(Supplied information):
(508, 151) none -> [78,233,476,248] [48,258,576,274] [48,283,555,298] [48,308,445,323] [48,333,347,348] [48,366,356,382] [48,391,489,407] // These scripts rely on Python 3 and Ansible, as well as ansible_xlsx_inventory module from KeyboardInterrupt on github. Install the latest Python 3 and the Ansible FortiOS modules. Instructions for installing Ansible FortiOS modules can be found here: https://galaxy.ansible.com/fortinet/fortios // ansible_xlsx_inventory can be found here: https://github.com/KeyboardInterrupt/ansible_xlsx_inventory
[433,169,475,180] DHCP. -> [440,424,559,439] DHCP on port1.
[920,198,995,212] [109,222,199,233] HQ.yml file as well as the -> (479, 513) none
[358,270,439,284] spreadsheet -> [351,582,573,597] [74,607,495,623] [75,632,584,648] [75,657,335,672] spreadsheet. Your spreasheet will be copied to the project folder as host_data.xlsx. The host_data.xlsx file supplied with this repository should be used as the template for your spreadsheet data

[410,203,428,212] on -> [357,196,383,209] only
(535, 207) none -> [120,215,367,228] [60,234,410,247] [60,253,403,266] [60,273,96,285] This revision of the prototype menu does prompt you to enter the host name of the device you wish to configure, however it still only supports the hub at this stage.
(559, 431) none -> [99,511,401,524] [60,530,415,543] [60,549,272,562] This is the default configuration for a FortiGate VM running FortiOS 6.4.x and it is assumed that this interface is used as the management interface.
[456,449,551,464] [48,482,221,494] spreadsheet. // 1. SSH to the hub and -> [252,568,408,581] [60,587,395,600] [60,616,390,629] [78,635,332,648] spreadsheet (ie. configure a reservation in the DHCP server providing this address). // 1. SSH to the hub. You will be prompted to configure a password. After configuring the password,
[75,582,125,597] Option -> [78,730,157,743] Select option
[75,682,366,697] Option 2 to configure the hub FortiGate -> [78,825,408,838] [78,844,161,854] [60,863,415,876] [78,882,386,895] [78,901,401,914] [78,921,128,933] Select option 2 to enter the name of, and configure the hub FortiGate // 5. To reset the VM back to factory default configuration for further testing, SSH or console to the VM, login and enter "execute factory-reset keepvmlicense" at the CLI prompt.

(Work to be completed): Lines of the listing above that contain the word "FortiGate" should all be returned.

(Expected answer):
(559, 431) none -> [99,511,401,524] [60,530,415,543] [60,549,272,562] This is the default configuration for a FortiGate VM running FortiOS 6.4.x and it is assumed that this interface is used as the management interface.
[75,682,366,697] Option 2 to configure the hub FortiGate -> [78,825,408,838] [78,844,161,854] [60,863,415,876] [78,882,386,895] [78,901,401,914] [78,921,128,933] Select option 2 to enter the name of, and configure the hub FortiGate // 5. To reset the VM back to factory default configuration for further testing, SSH or console to the VM, login and enter "execute factory-reset keepvmlicense" at the CLI prompt.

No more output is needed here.